English Composition 1101-1102
French 1001, 1002, and 2001
ENGL 1101 is a composition course focusing on the college-level skills needed for effective writing in a variety of contexts. The course develops your abilities to read, write, and think critically; at least one essay requires the use of research methods and materials. Students who complete this course will have practiced several times writing for the Regents’ Test.
ENGL 1102 is a composition course that develops your reading, writing, and critical thinking skills abilities beyond the proficiency achieved in ENGL 1101. Broadly stated, the course attains its objectives through writings and studying literary works chosen from three genres: prose (short stories), poetry, and plays. The course integrates media-rich technology that expands literary exploration. Students who complete this course will strengthen their research skills through writing a research paper.
French 1001, 1002, and 2001 are classes designed for an intensive introduction to the French language and the cultures of the French-speaking, or Francophone, world. Over the course of the semester, students combine home study of grammatical concepts with in-class use of increasingly complex structures to become more and more adept at participating in situations from daily life using French. This course is highly interactive, so missing a class session and/or coming to class late or unprepared will have a negative impact on the language-learning experience. Successfully completing this course will require daily study outside of class and active participation in class.
Whether or not you consider yourself a good writer, my English courses will help you become a better one. You will learn and refine your grammar skills, expand your vocabulary, and ultimately, improve your writing ability. Writing well is a useful skill no matter what profession you pursue in your life.
As an instructor, I do my best to make my classes interesting and challenging. I have taught English for 5 years at Bainbridge College, and last fall I added French language classes to my teaching. Prior to 2004, I worked in the statewide assessment office at the Dept. of Education in Tallahassee, FL, where I wrote teacher certification test questions and statewide exams for students in Florida. Since coming to Georgia, I have focused my teaching and research interests on how I can better meet the educational needs of students. I teach mostly Web and Web-enhanced composition classes and stay attuned to the multidisciplinary approaches to the humanities and sciences. My goal is to provide students with vital knowledge of academic writing and world literature, as I attempt to promote creative thinking and strategies for researching and assessing in learning environments without traditional classroom borders.
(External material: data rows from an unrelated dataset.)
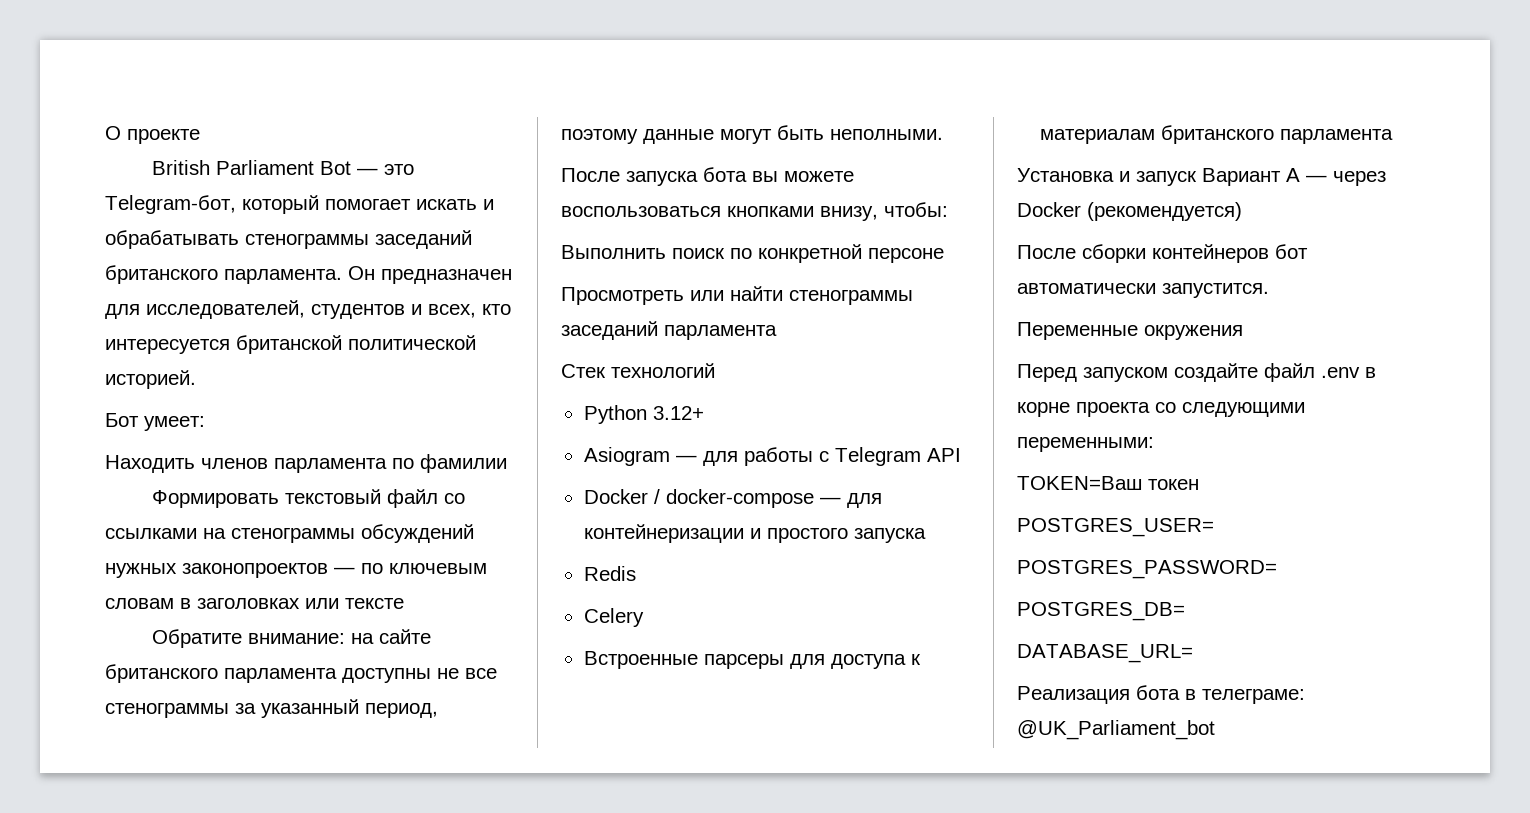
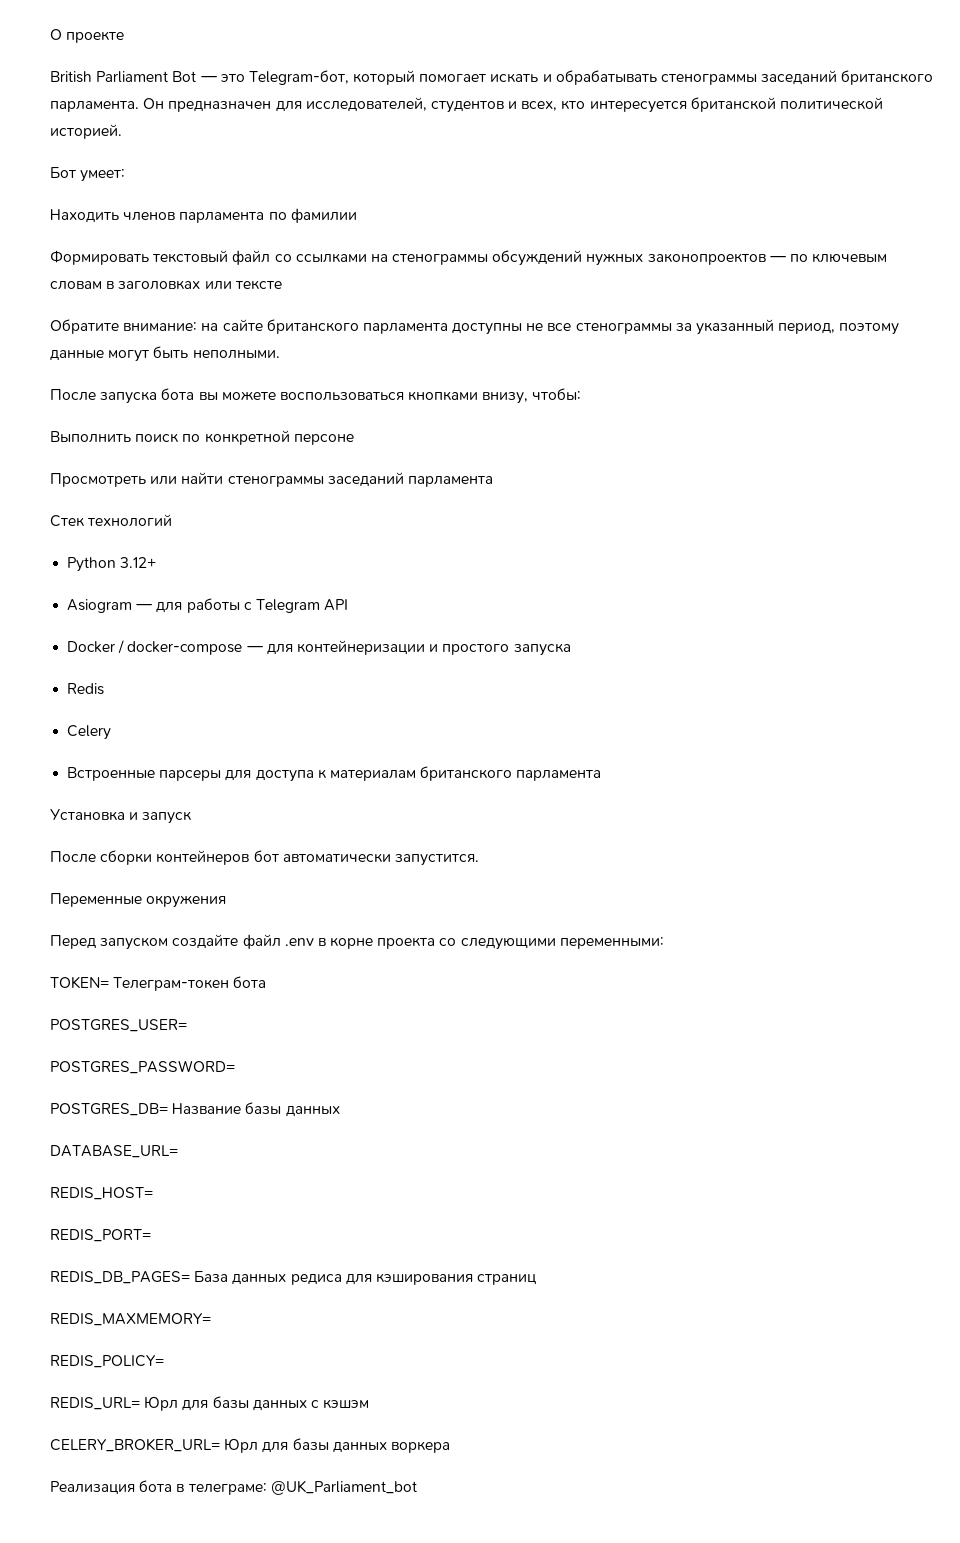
- Установка и запуск Вариант A — через Docker (рекомендуется)
+ Установка и запуск
- TOKEN=Ваш токен
+ TOKEN= Телеграм-токен бота
- POSTGRES_DB=
+ POSTGRES_DB= Название базы данных
  DATABASE_URL=
+ REDIS_HOST=
+ REDIS_PORT=
+ REDIS_DB_PAGES= База данных редиса для кэширования страниц
+ REDIS_MAXMEMORY=
+ REDIS_POLICY=
+ REDIS_URL= Юрл для базы данных с кэшэм
+ CELERY_BROKER_URL= Юрл для базы данных воркера

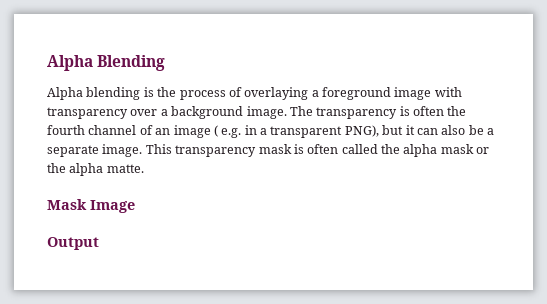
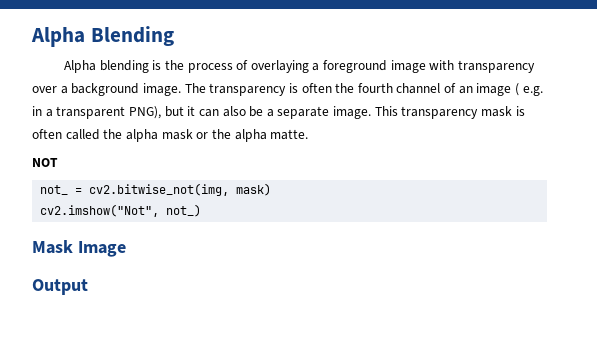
+ NOT
+ not_ = cv2.bitwise_not(img, mask)
+ cv2.imshow("Not", not_)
As a teacher with interests in cultural studies, I engage students in writing topics that attempt to find peace in the uncertain world after September 11, 2001.
I enthusiastically practice what I teach. In 2008, I traveled around the world, visiting six countries on four continents. I attended a conference in Belize, spent a month in Morocco and Spain studying immigration and migration issues, and taught English to medical doctors in Paris. In August, I returned home from Tianjin, China, after teaching a graduate course to Chinese students who want to become English teachers. Just for pleasure during the 2008 Christmas holidays, I toured India by train; the highlight of my travels was riding safari atop an 11 foot elephant in the foothills of the Himalayas, where I photographed a Bengal tiger. In previous summers, I taught on the USG Paris program and received grants to study in Nigeria, Cameroon, and Thailand. This summer, I traveled to Germany and Lebanon for two weeks to visit friends teaching abroad and returned to China to teach for six weeks.
The semester begins on August 18, and classes starts immediately. Make learning a high priority. Engage the instructor, class subject, e-classroom setting, and classmates. Be ready to show interest and a positive attitude. Follow instructions for submitting all work on time and meet all other deadlines. Completing assignments and resolving technology issues remain the student’s responsibility. Carefully read the course syllabus. Send email messages or call me for help as needed.